Strongly, therefore, as he had wished to avoid a break in the social routine, his subsequent visits were made at longer intervals, and more often than not curtailed on the plea of work. It was, as yet at all events, impossible for him to behave towards her as if nothing untoward had happened, and to shun the house awhile looked to him a wiser course than to haunt it with discomposure patent. Thus the restraint that Mrs. Kincaid was imposing on herself had a further burden to bear: Miss Brettan was keeping her son from her side. The pauses became more frequent, and, to Mary, more than ever ominous. Indeed, while the mother mused mournfully on the consequences of her engagement, the companion herself was questioning how long she could expect to retain it. She began to consider whether she should relinquish it, to elude the indignity of a dismissal. And even if Mrs. Kincaid did fail to suspect the reason for her son's absenting himself, the responsibility was the same, she reflected. It was she who divided the pair, she who was accountable for the hurt expression that the old lady's face so often wore now. She felt wearily that women had a great deal to endure in life, what with the men they cared for, and the men for whom they did not care. There seemed no privileges pertaining to their sex; being feminine only amplified the scope for vexation. A fact which she did not see was that one of the most pathetic things in connection with the unloved lover is the irritability with which the woman so often thinks about him.

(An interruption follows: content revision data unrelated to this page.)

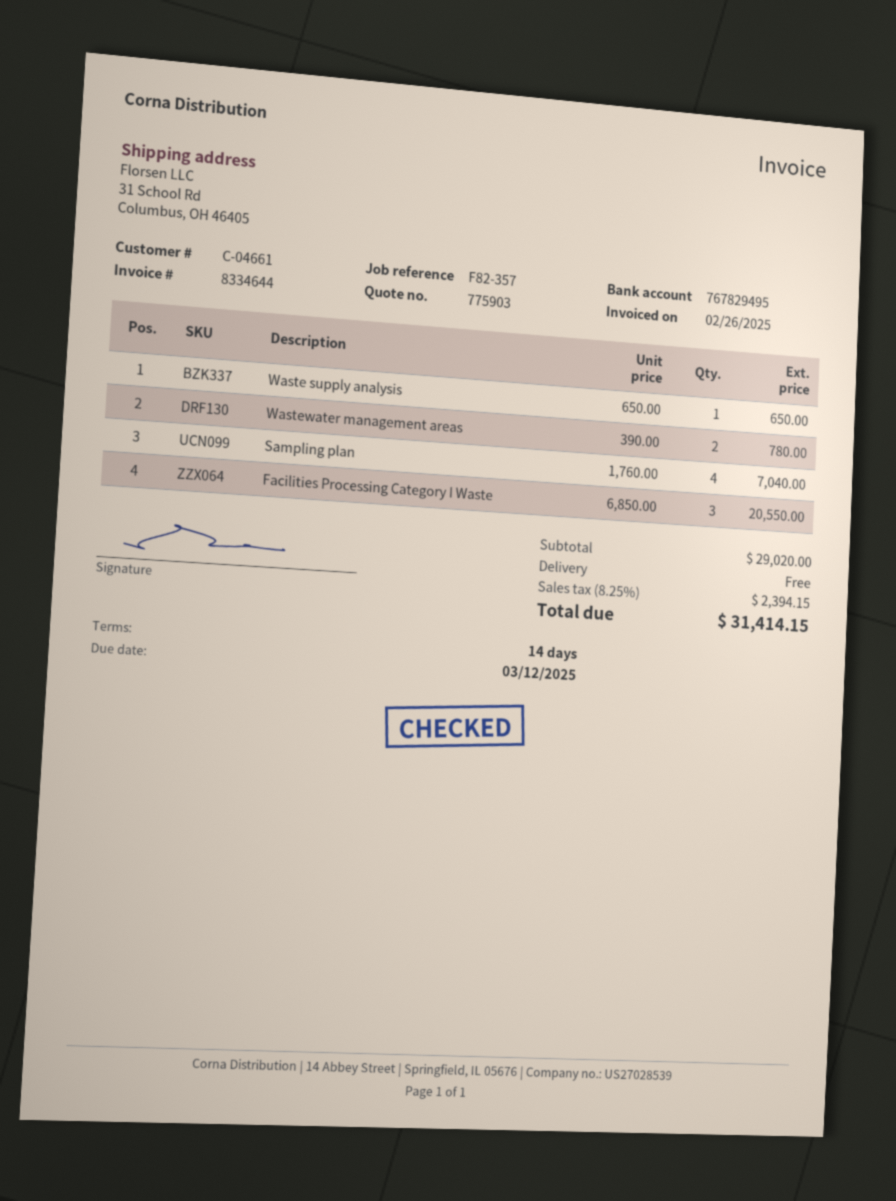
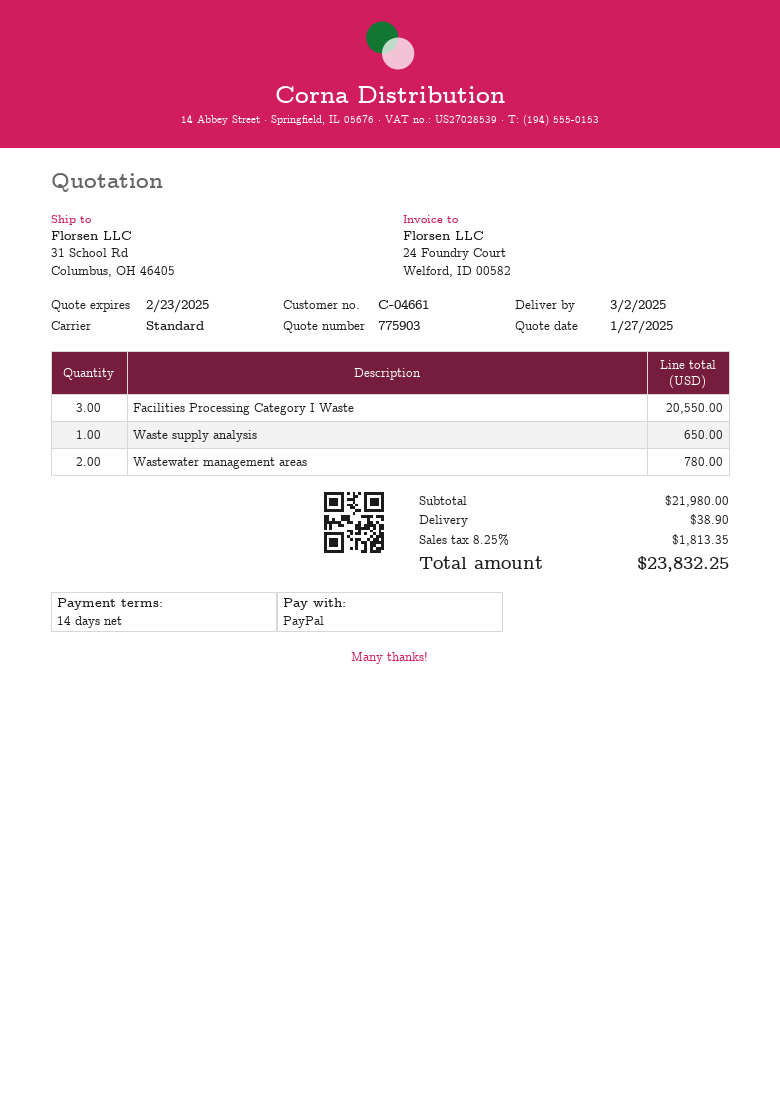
Sampling plan: 4 for 7040.00 -> none
subtotal: 29020.00 -> 21980.00
shipping: 0.00 -> 38.90
tax: 8.25% = 2394.15 -> 8.25% = 1813.35
total: 31414.15 -> 23832.25

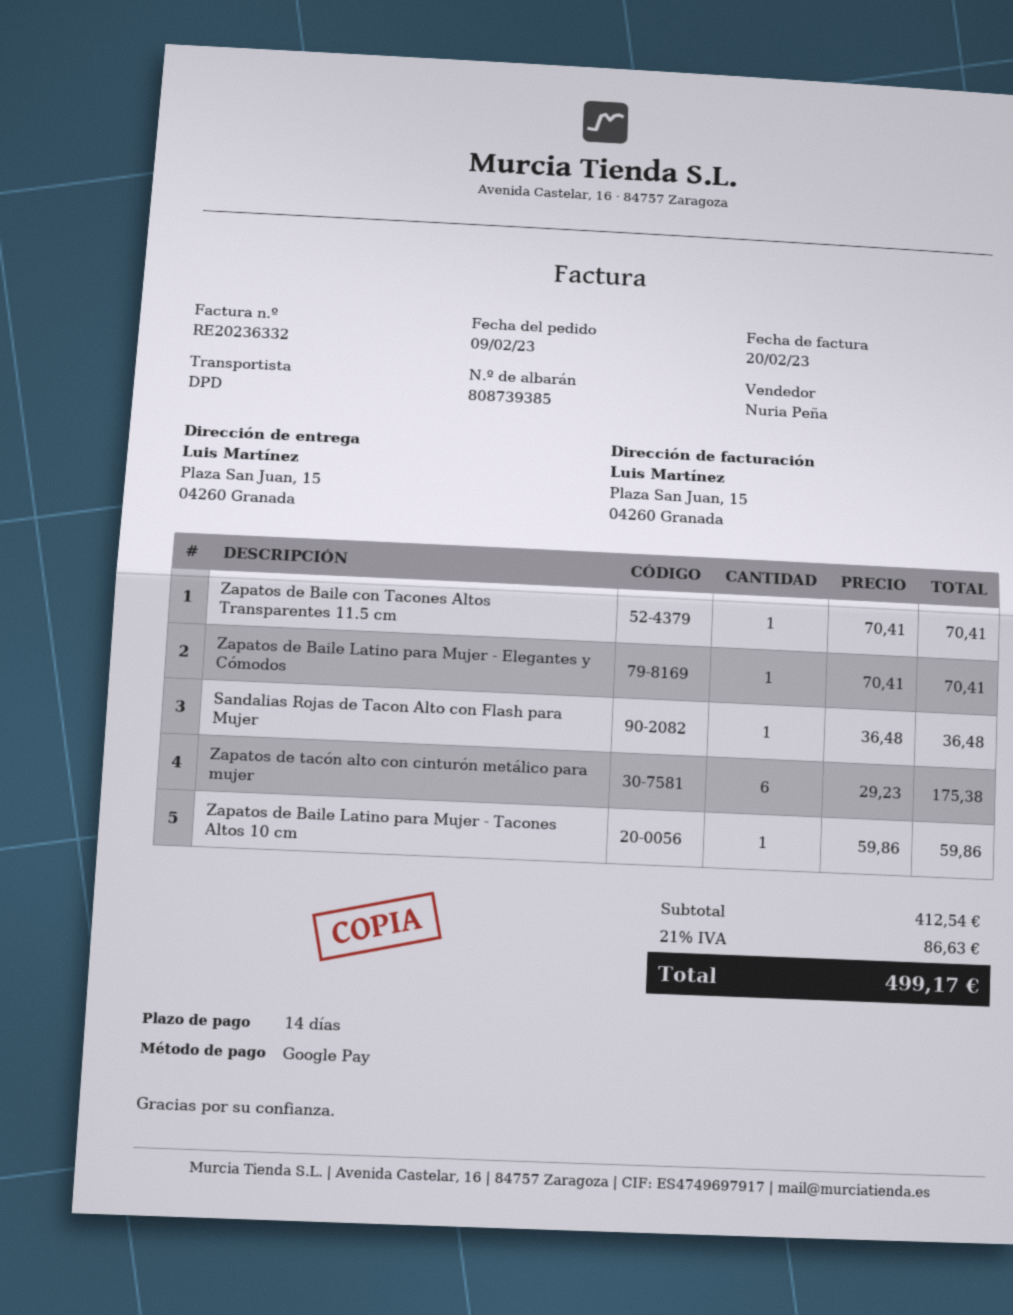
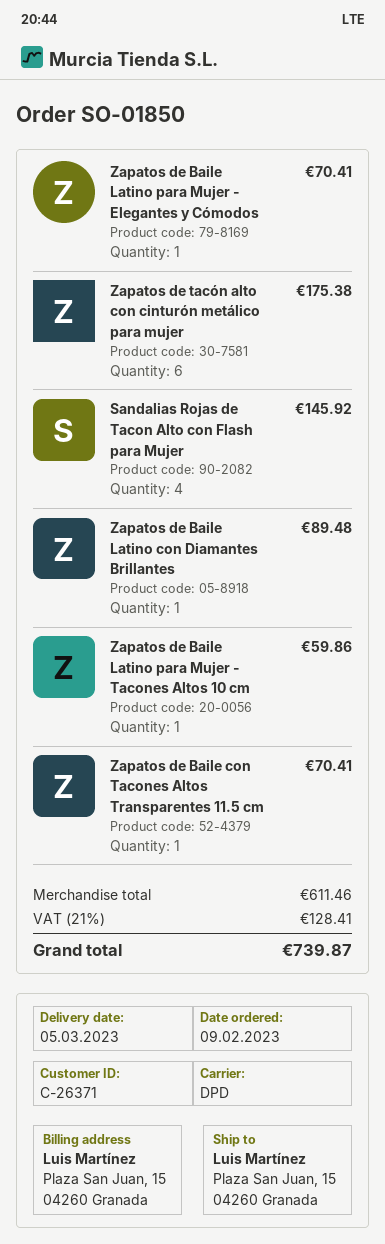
Sandalias Rojas de Tacon Alto con Flash para Mujer: 1 for 36.48 -> 4 for 145.92
Zapatos de Baile Latino con Diamantes Brillantes: none -> 1 for 89.48
subtotal: 412.54 -> 611.46
tax: 21% = 86.63 -> 21% = 128.41
total: 499.17 -> 739.87

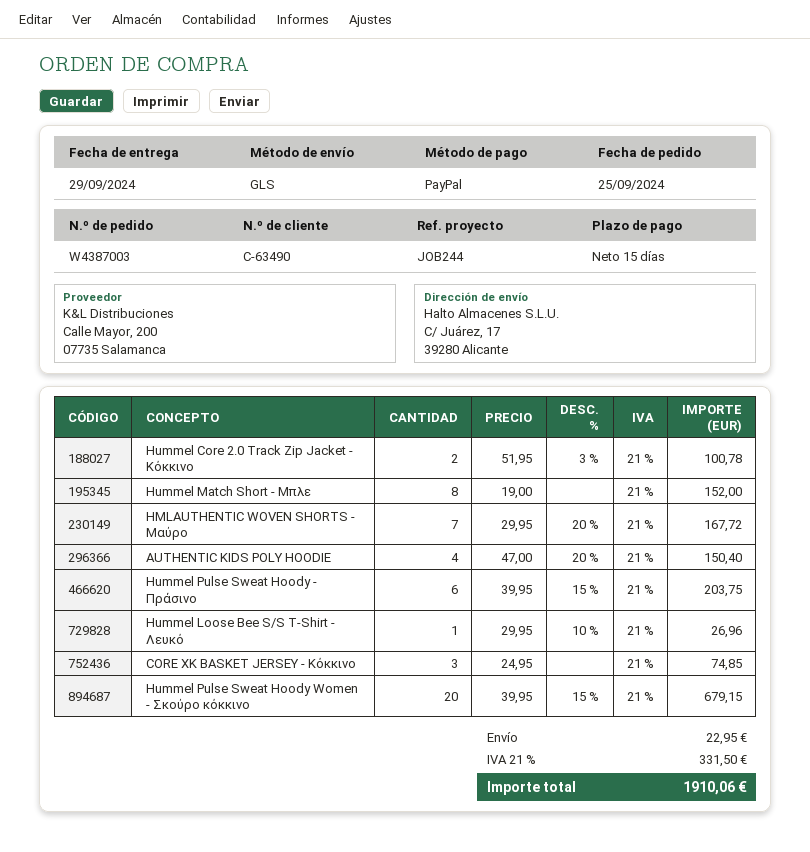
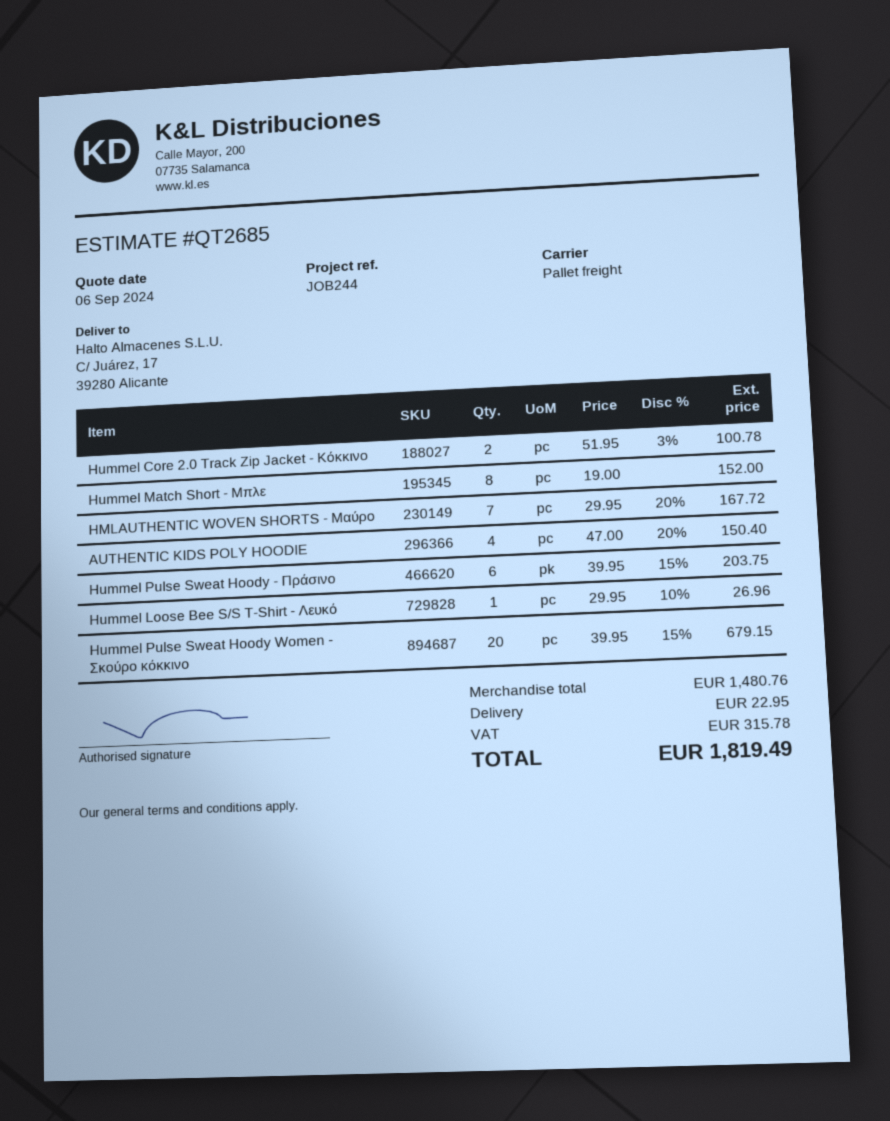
shipping method: GLS -> pallet freight
CORE XK BASKET JERSEY - Κόκκινο: 3 x 24.95 = 74.85 -> none
tax: 331.50 -> 315.78
total: 1910.06 -> 1819.49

With what sentiments she might have listened to Kincaid had she met him prior to her intimacy with Carew one may only conjecture. Now he touched her not at all; but the intimacy had been an experience which engulfed so much of her sensibility, that she had emerged from it a different being. Kincaid's rival, in truth, was the most powerful one that can ever oppose a lover; the rival of constant remembrance—always a doughty antagonist, and never so impregnable as when the woman is instinctively a virtuous woman and has fallen for the man that she remembers.
It occurred to Mary to seek an opportunity for letting the doctor know that he was paining his mother by so rarely coming now; but such an opportunity was not easy to gain, for when he did come his mother of course was present. She thought of writing, but by word of mouth a hint would suffice, while a letter, in the circumstances, would have its awkwardness.
More than two months had gone by when Mrs. Kincaid made her plaint. It was on a Sunday morning. Mary was standing before the window, looking out, while the elder woman sat moodily in her accustomed seat.—
"Are we going to church?" asked Mary.
"Yes, I suppose so; there's plenty of time, isn't there?"
"Oh, yes, it's early yet—not ten. What a lovely day! The spring has begun."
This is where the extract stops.